Según dijeron este viernes a 0223.com.ar, la decisión de trasladar la Casa del Niño del barrio Centenario a un edificio de avenida Constitución fue de la subsecretaria Alejandra Urdampilleta, debido a la inseguridad presente en el sector. Sin embargo, advirtieron que “más que inseguridad”, lo que hay en la zona “son actos de vandalismo, que se pueden controlar”. También reflejaron los perjuicios que generaría a más de 40 chicos acceder a la nueva locación.
Ante la novedad, contó, “nos pusimos en contacto con las autoriodades del establecimiento, de la Policía y de la Secretaría de Políticas para la Integración y allí nos enteramos que el motivo eran los constantes hechos de inseguridad que afectaban a las instalaciones y que el lugar no estaba en condiciones”.
Sin embargo, reflejó sólo que se tratarían de “hechos de vandalismo, lo cual es más fácil de controlar”. “No es un tema de inseguridad que un chico que, sin medir las consecuencias, tira una piedra y rompe un vidrio; eso se puede prevenir”, ejemplificó.

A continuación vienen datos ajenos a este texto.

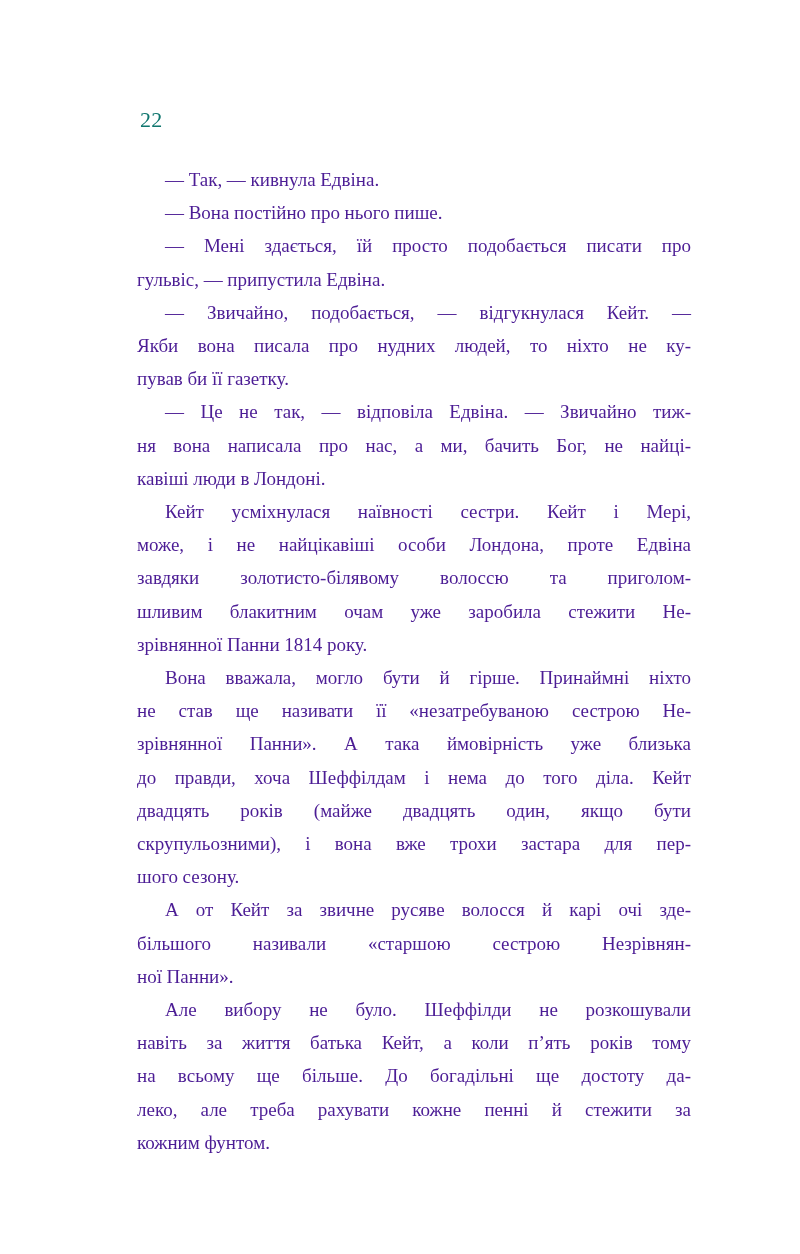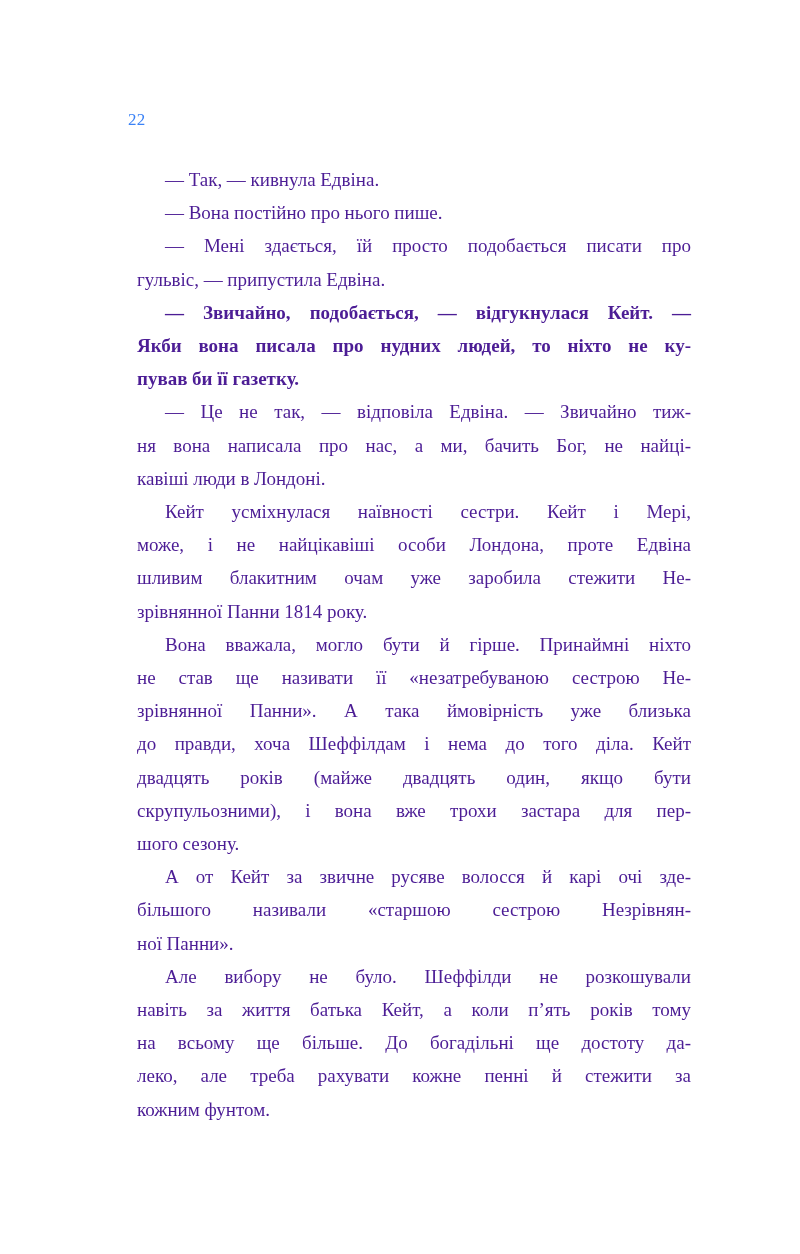"22" .page-number { color: #3b82f6 -> #0f766e; font-size: 17px -> 22px; left: 128px -> 140px }
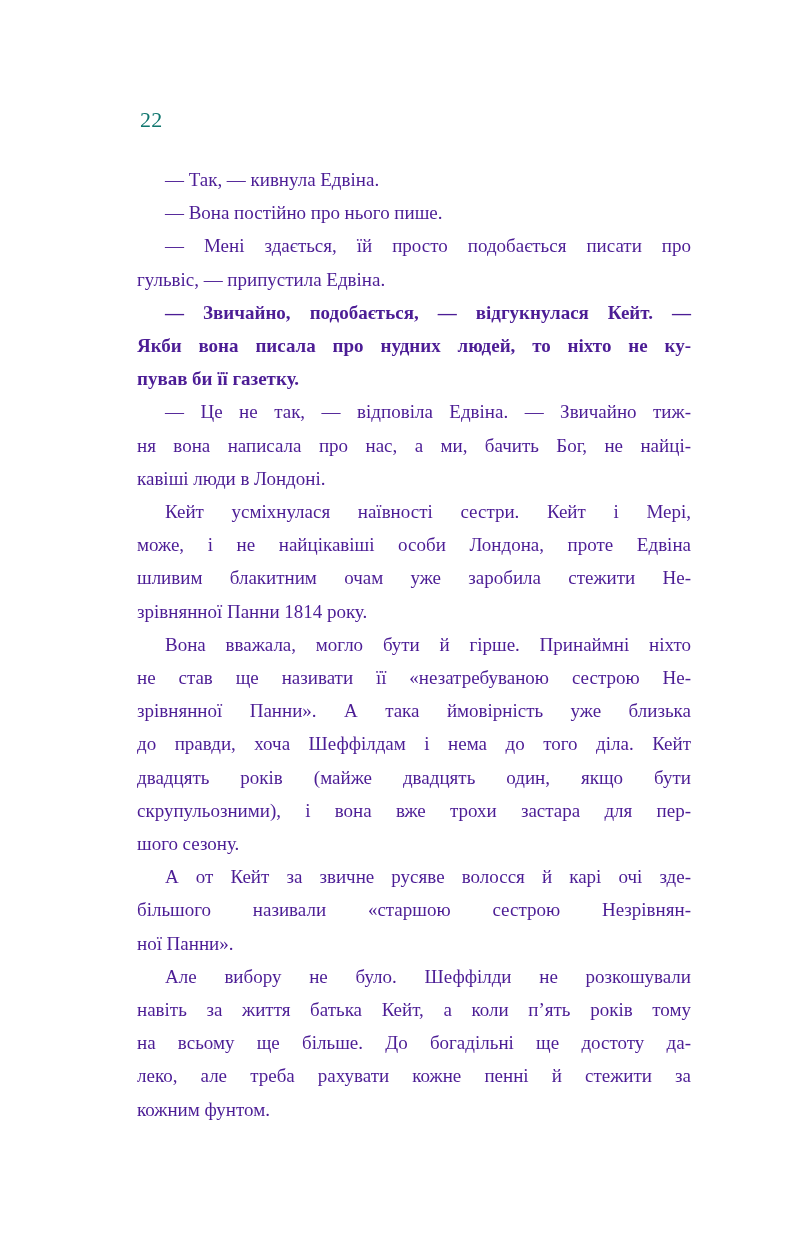"— Звичайно, подобається, — відгукнулася" p.para { font-weight: bold -> none }
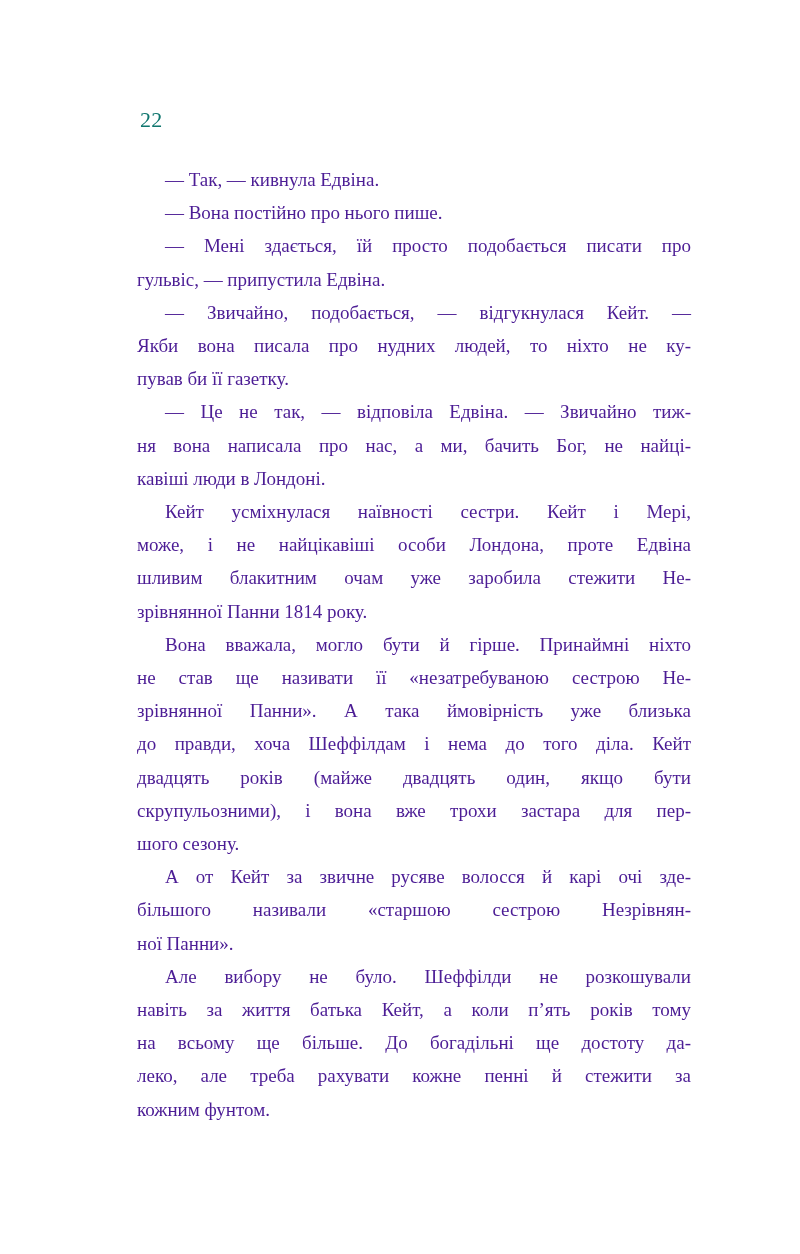"завдяки золотисто-білявому волоссю та" span.just { html: none -> <span>завдяки золотисто-білявому волоссю та приголом-</span> }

También subrayó que otra de las razones por las cuales buscan impedir la mudanza es que la institución “es una de las pocas cosas buenas que tiene el barrio, además de la biblioteca”. “No entendemos que la inseguridad o los hechos de vandalismo terminen ganando y que por ese motivo se tenga que trasladar la Casa del Niño o cualquier otro establecimiento educativo o de bien público”, razonó.
Y remarcó que también “hay muchas madres jóvenes que trabajan y para ellas sería un problema tener que trasladar a chicos tan chiquitos a otro lugar”.
Por otra parte, respecto del estado en que se encuentra el actual edificio, Vázquez dijo que “hace más de un año nos encontramos con que había pérdidas de aguas, filtraciones y demás cuestiones que hacían que el lugar no sea apto para que estén los niños”. “No obstante -aclaró- después tomamos conocimiento de que la municipalidad había invertido alrededor de $ 200 mil para obras, las cuales estuvieron a cargo de la empresa CONSCA”.
“Ya nos pusimos en contacto con el Arq. Filippi, que fue contratado por la Provincia para controlar los trabajos, para verificar que la obra estuviera bien hecha y ver si las filtraciones que hay ahora son nuevas o aparecieron en el mismo lugar que antes. Lamentablemente esta empresa ha tenido varios problemas con otras obras que hizo en el barrio, así que estaremos atentos para constatar que no haya ocurrido lo mismo en este caso”, afirmó por último.
Unión de Barrios Centralizados (UBC) es un grupo de ciudadanos que se reunió con la intención de “solucionar los problemas de distintos barrios de la ciudad”, para lo cual, entre otras actividades, organizan eventos deportivos y culturales en diferentes sectores de Mar del Plata. “Lo que se busca es ser un intermediario entre los organismos públicos y los vecinos que están cansados de reclamar y nunca ser escuchados”, especificó Vázquez, titular de UBC.